Vasily Andreevich Tropinin (Russian: Василий Андреевич Тропинин; March 30 [O.S. March 19] 1776 – May 16 [O.S. May 4] 1857) was a Russian Romantic painter. Much of his life was spent as a serf; he didn't attain his freedom until he was more than forty years old. Three of his more important works are a portrait of Alexander Pushkin and paintings called The Lace Maker and The Gold-Embroideress.
Vasily was born as a serf of Count Munnich in the village Korpovo of Novgorod guberniya and then transferred to Count Morkovs as a part of the Munich's daughter's dowry. Soon he was sent to Saint Petersburg to study the trade of a confectioner. Instead of learning his trade Tropinin secretly attended free drawing lessons in the Imperial Academy of Arts.
In 1799, his owner allowed Tropinin's to study at the Academy as a non-degree student (Postoronny uchenik). He took lessons from S. S. Schukin and was supported by the President of the Academy Alexander Sergeyevich Stroganov.
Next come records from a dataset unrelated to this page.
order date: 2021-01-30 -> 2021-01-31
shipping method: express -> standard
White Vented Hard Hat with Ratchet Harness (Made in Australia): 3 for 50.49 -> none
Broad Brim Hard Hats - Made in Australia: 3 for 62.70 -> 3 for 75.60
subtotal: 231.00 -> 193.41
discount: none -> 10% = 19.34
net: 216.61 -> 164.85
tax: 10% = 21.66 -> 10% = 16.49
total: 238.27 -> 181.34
In 1804 Tropinin's work Boy Grieving for a Dead Bird was exhibited in the Academy's exhibition and was noted by the Russian Empress at the time (most probably the Dowager Empress Maria Feodorovna).
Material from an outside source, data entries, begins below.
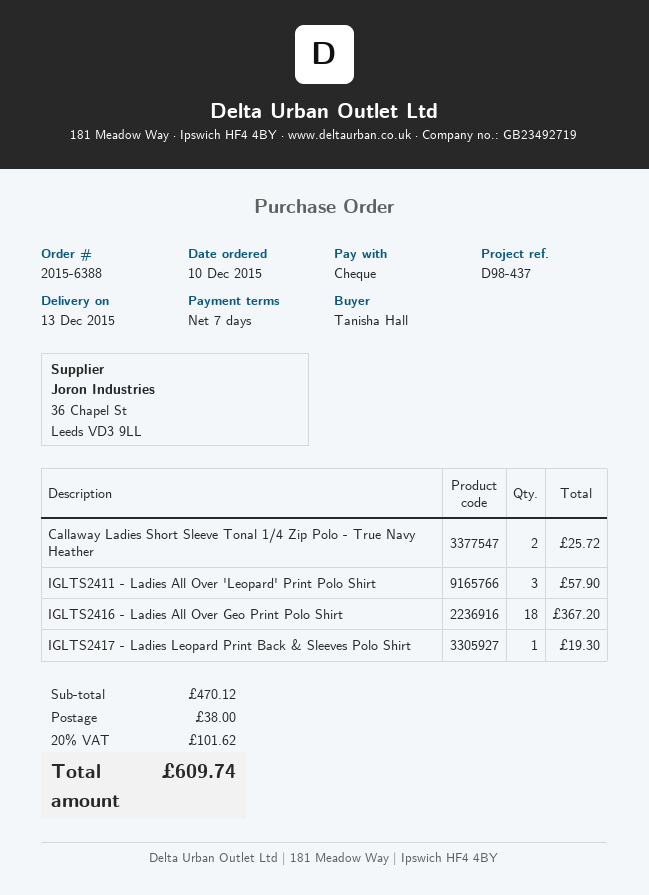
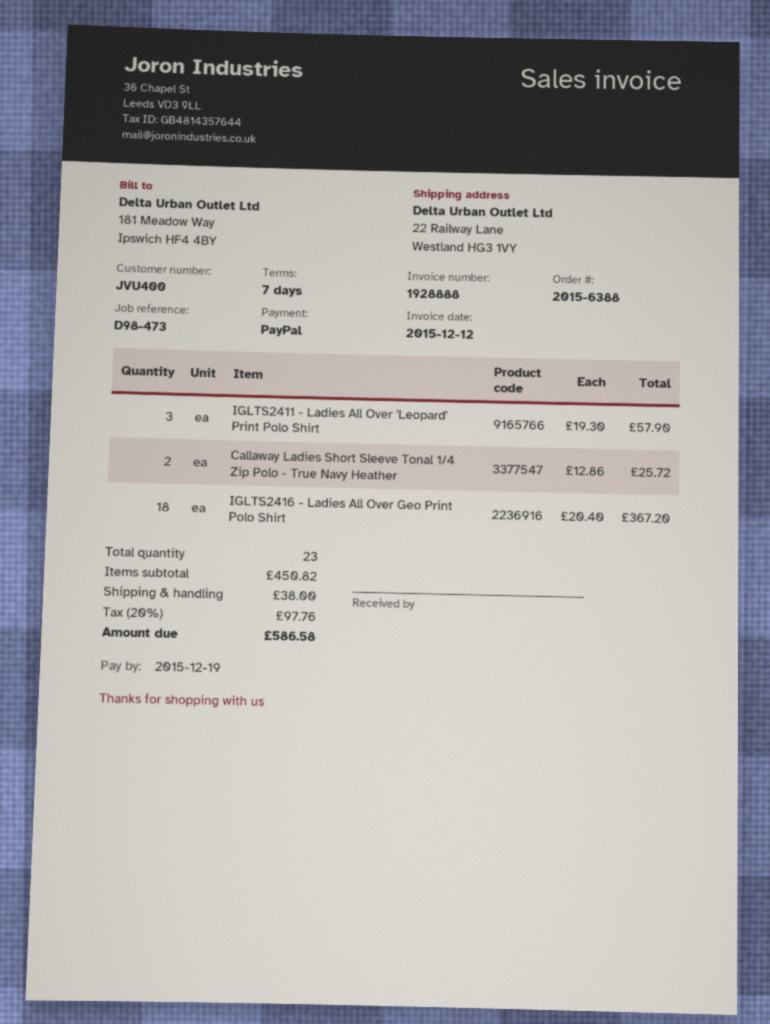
reference: D98-437 -> D98-473
payment method: cheque -> PayPal
IGLTS2417 - Ladies Leopard Print Back & Sleeves Polo Shirt: 1 for 19.30 -> none
subtotal: 470.12 -> 450.82
tax: 20% = 101.62 -> 20% = 97.76
total: 609.74 -> 586.58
At the dawn of his success, Count Morkov recalled Tropinin from St. Petersburg to his Ukrainian estate Kupavka. Tropinin was appointed a confectioner and a lackey. Soon the owner changed his mind and assigned Tropinin to copy the works of European and Russian painters and produce portraits of the Morkovs. Tropinin also painted the local church. Tropinin spent around twenty years of his life in Ukraine, and many of his works from that time were of Ukrainian people and the Ukrainian country side.
Still Tropinin continued to work and study. As a well-established portraitist, he wrote: “I studied little...at the Academy, but I learned...in Malorossia. There I painted from nature without rest, painted everything and everyone and these works, it seems, are the best of all of those created by me thus far."